Barring businesses open to the general public from racial discrimination is a joke?
 
Barring businesses open to the general public from racial discrimination is a joke?

Maybe to Ron Paul.

Paul won't learn from his own joke, that's the larger point.
 
Barring businesses open to the general public from racial discrimination is a joke?

Private business should be allowed to discriminate as they see fit. Consumers reward or penalize companies through their consumerism.
 
Staying true to his brand of extreme libertarianism [...]
Opposition to applying discrimination laws to businesses is not extreme libertarianism, it is simply libertarianism.

Libertarian Ron Paul's libertarian associate Lew Rockwell (founder of the Ludwig von Mises Institute) is an ardent admirer of libertarian Murray Rothbard, who advocated the right of parents to sell their children.

In the Ethics of Liberty, Rothbard explores in terms of self-ownership and contract several contentious issues regarding children's rights. These include women's right to abortion, proscriptions on parents aggressing against children once they are born, and the issue of the state forcing parents to care for children, including those with severe health problems. He also holds children have the right to "run away" from parents and seek new guardians as soon as they are able to choose to do so. He suggested parents have the right to put a child out for adoption or even sell the rights to the child in a voluntary contract, which he feels is more humane than artificial governmental restriction of the number of children available to willing and often superior parents.

He also discusses how the current juvenile justice system punishes children for making "adult" choices, removing children unnecessarily and against their will from parents, often putting them in uncaring and even brutal foster care or juvenile facilities.[61][62]

Wikipedia
 
Private business should be allowed to discriminate as they see fit. Consumers reward or penalize companies through their consumerism.

Yet that didn't work for a hundred years.

Most companies were rewarded for discriminating, not punished.
 
Barring businesses open to the general public from racial discrimination is a joke?

Yes, it is.

If there is a business that doesn't want to serve me, because of fill in the blank, then I don't want to give them my goddamn money, anyway.
 
Yes, it is.

If there is a business that doesn't want to serve me, because of fill in the blank, then I don't want to give them my goddamn money, anyway.

Suppose 99% of the businesses didn't want to serve you. You could only use the one really crappy business in town. In some towns, you couldn't use any at all - you had to keep moving.

Yeah, you'd change your tune fast if you lived in the real world of racial discrimination rather than your imaginary one.
 
Suppose 99% of the businesses didn't want to serve you. You could only use the one really crappy business in town. In some towns, you couldn't use any at all - you had to keep moving.

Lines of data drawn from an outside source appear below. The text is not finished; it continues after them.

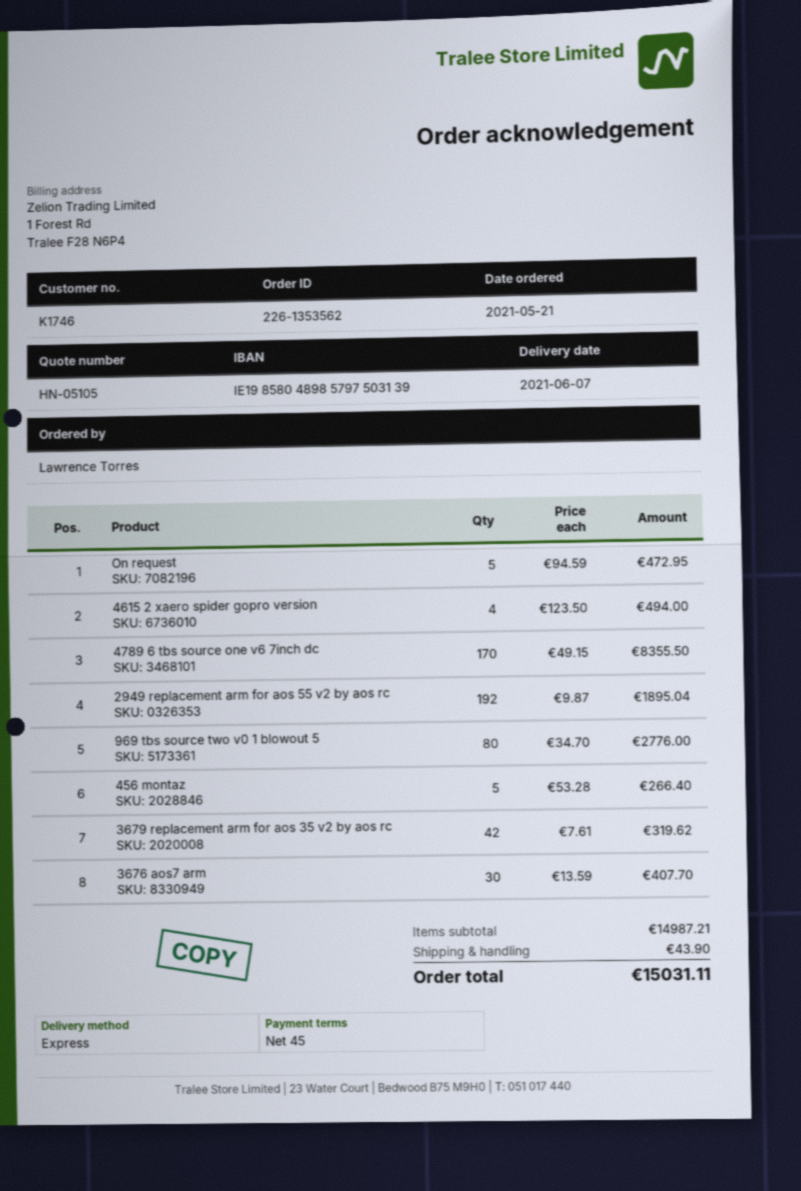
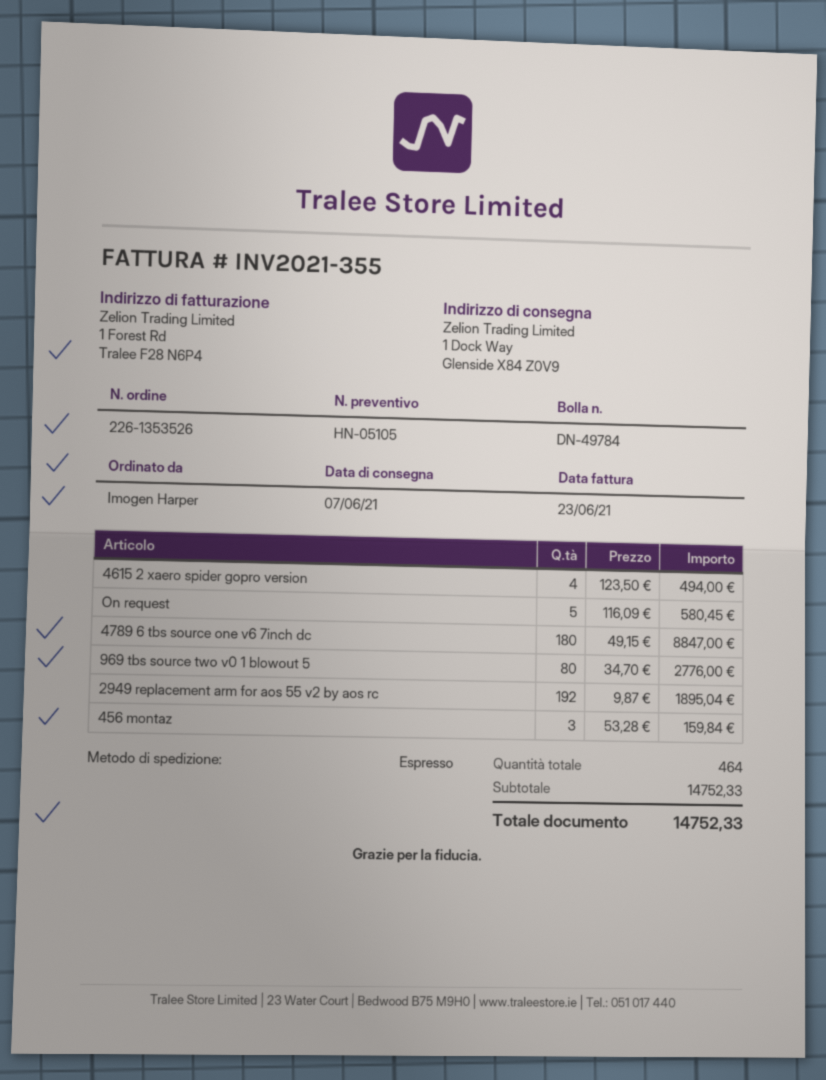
order number: 226-1353562 -> 226-1353526
ordered by: Lawrence Torres -> Imogen Harper
On request: 5 x 94.59 = 472.95 -> 5 x 116.09 = 580.45
4789 6 tbs source one v6 7inch dc: 170 x 49.15 = 8355.50 -> 180 x 49.15 = 8847.00
456 montaz: 5 x 53.28 = 266.40 -> 3 x 53.28 = 159.84
3679 replacement arm for aos 35 v2 by aos rc: 42 x 7.61 = 319.62 -> none
3676 aos7 arm: 30 x 13.59 = 407.70 -> none
subtotal: 14987.21 -> 14752.33
shipping: 43.90 -> none
total: 15031.11 -> 14752.33

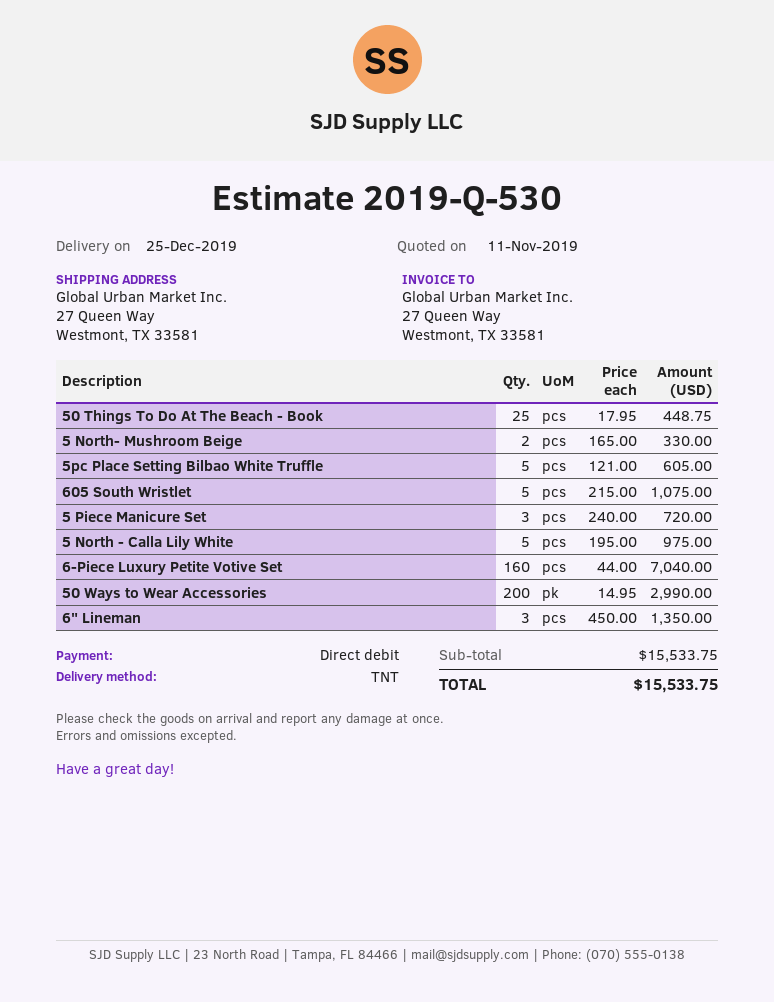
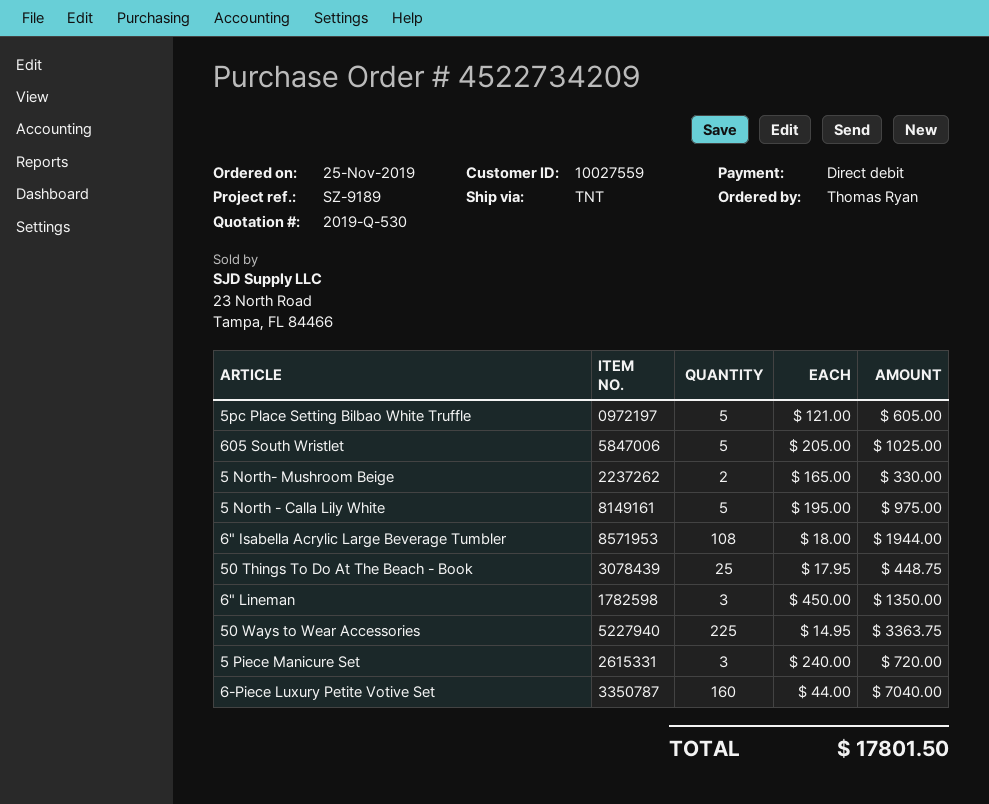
605 South Wristlet: 5 x 215.00 = 1075.00 -> 5 x 205.00 = 1025.00
50 Ways to Wear Accessories: 200 x 14.95 = 2990.00 -> 225 x 14.95 = 3363.75
6" Isabella Acrylic Large Beverage Tumbler: none -> 108 x 18.00 = 1944.00
total: 15533.75 -> 17801.50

Yeah, you'd change your tune fast if you lived in the real world of racial discrimination rather than your imaginary one.

Your scenario is un-realistic, but if that were the case, I would open my own business to serve me and my kind.

Even in the Jim Crow days, discrimination typically occured in resturants, more than any other type of business. Hardware stores, grocery stores, etc. didn't refuse to serve black customers.

Even racists know that a dollar is a dollar and it doesn't much matter whose pocket it came from.
 
Your scenario is un-realistic

My scenario was REALITY for millions of blacks in the deep South for a century.

, but if that were the case, I would open my own business to serve me and my kind.

Yet virtually no white businesses did that for a century in the deep South.

Actual history proves you wrong.

Even in the Jim Crow days, discrimination typically occured in resturants, more than any other type of business. Hardware stores, grocery stores, etc. didn't refuse to serve black customers.

You tend to make up utter bull****. This is one of those times.

Even racists know that a dollar is a dollar and it doesn't much matter whose pocket it came from.

Stop making up crap.
 
Yet that didn't work for a hundred years.

Most companies were rewarded for discriminating, not punished.
Sometimes in a free society people do things you don't like.